**Assigned task:**
Restate every line below word for word, but drop each picture.

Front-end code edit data
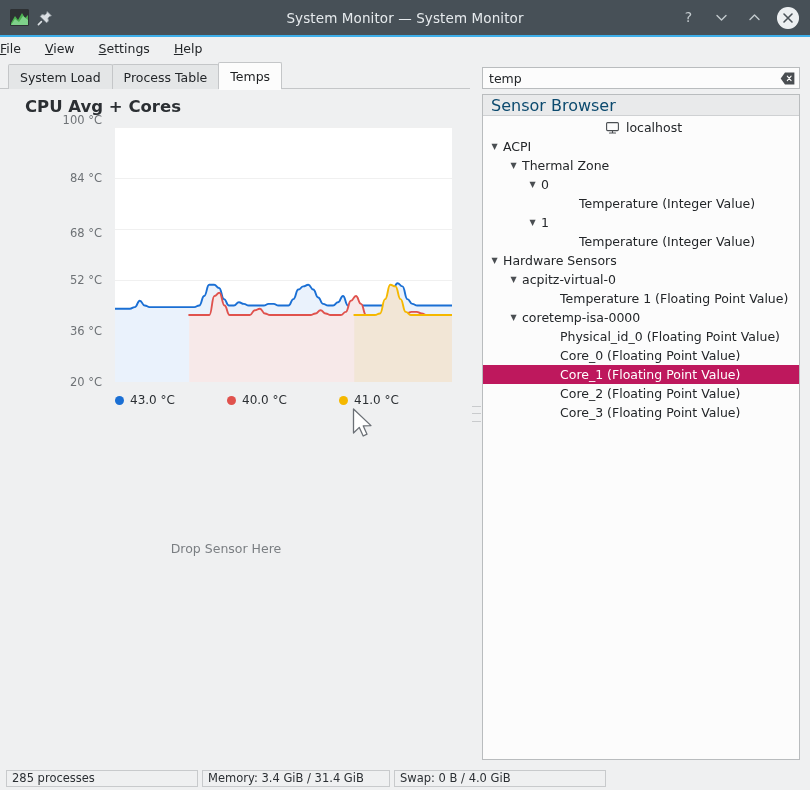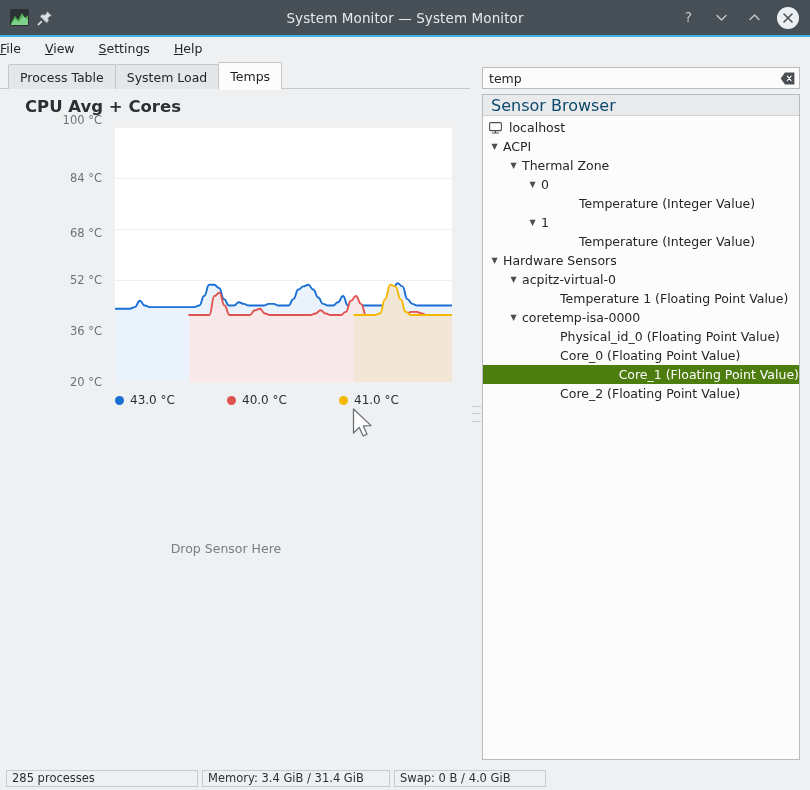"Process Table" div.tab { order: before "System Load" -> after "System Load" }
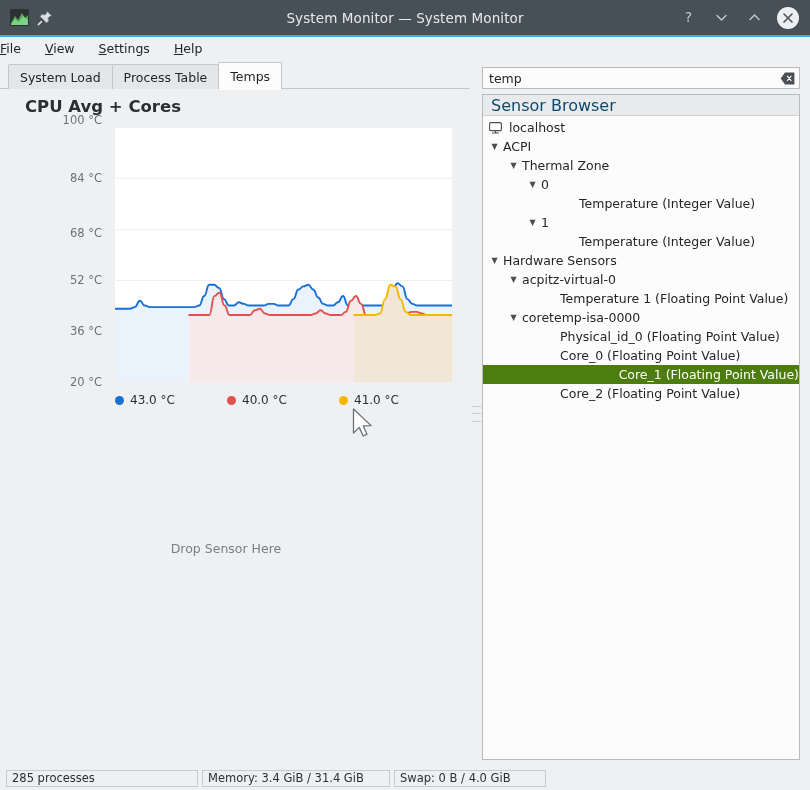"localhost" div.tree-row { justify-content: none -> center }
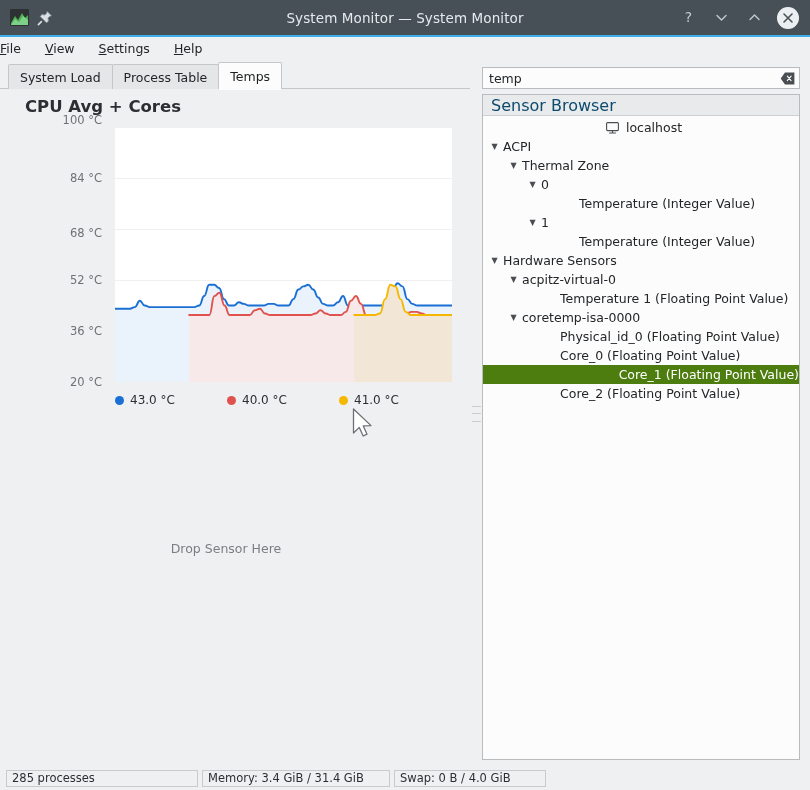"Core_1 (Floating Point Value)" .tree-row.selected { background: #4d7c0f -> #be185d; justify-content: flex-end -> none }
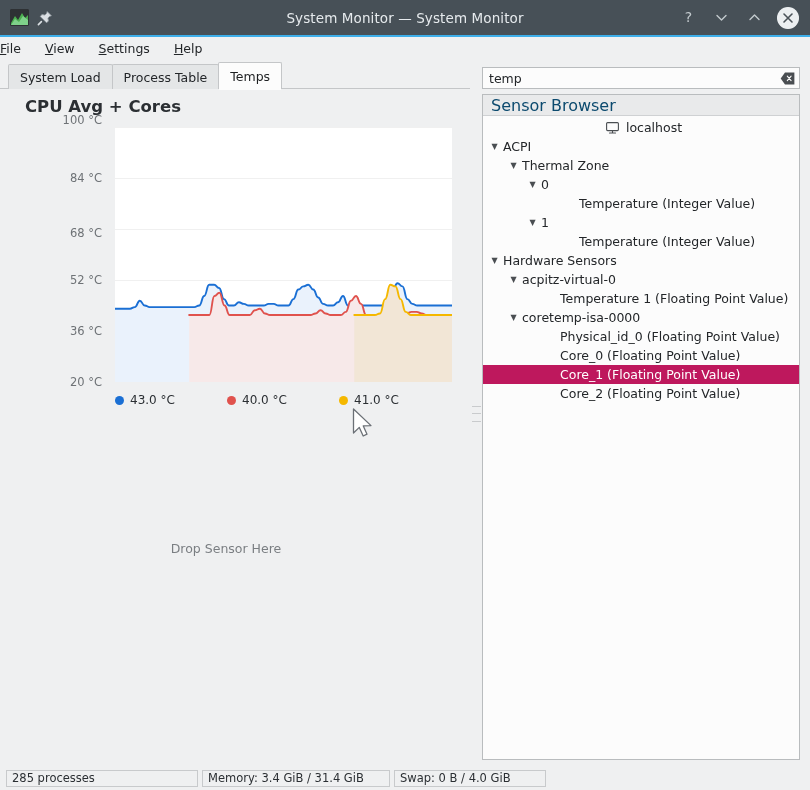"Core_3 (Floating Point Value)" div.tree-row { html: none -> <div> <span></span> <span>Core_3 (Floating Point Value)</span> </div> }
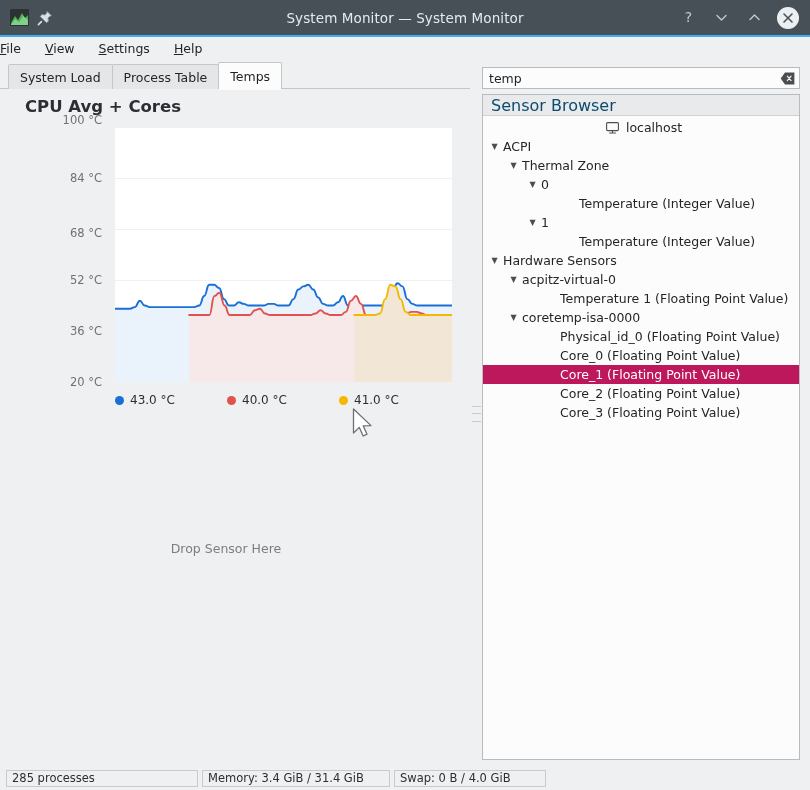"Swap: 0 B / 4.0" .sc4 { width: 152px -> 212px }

**Answer:**
"Process Table" div.tab { order: before "System Load" -> after "System Load" }
"localhost" div.tree-row { justify-content: none -> center }
"Core_1 (Floating Point Value)" .tree-row.selected { background: #4d7c0f -> #be185d; justify-content: flex-end -> none }
"Core_3 (Floating Point Value)" div.tree-row { html: none -> <div> <span></span> <span>Core_3 (Floating Point Value)</span> </div> }
"Swap: 0 B / 4.0" .sc4 { width: 152px -> 212px }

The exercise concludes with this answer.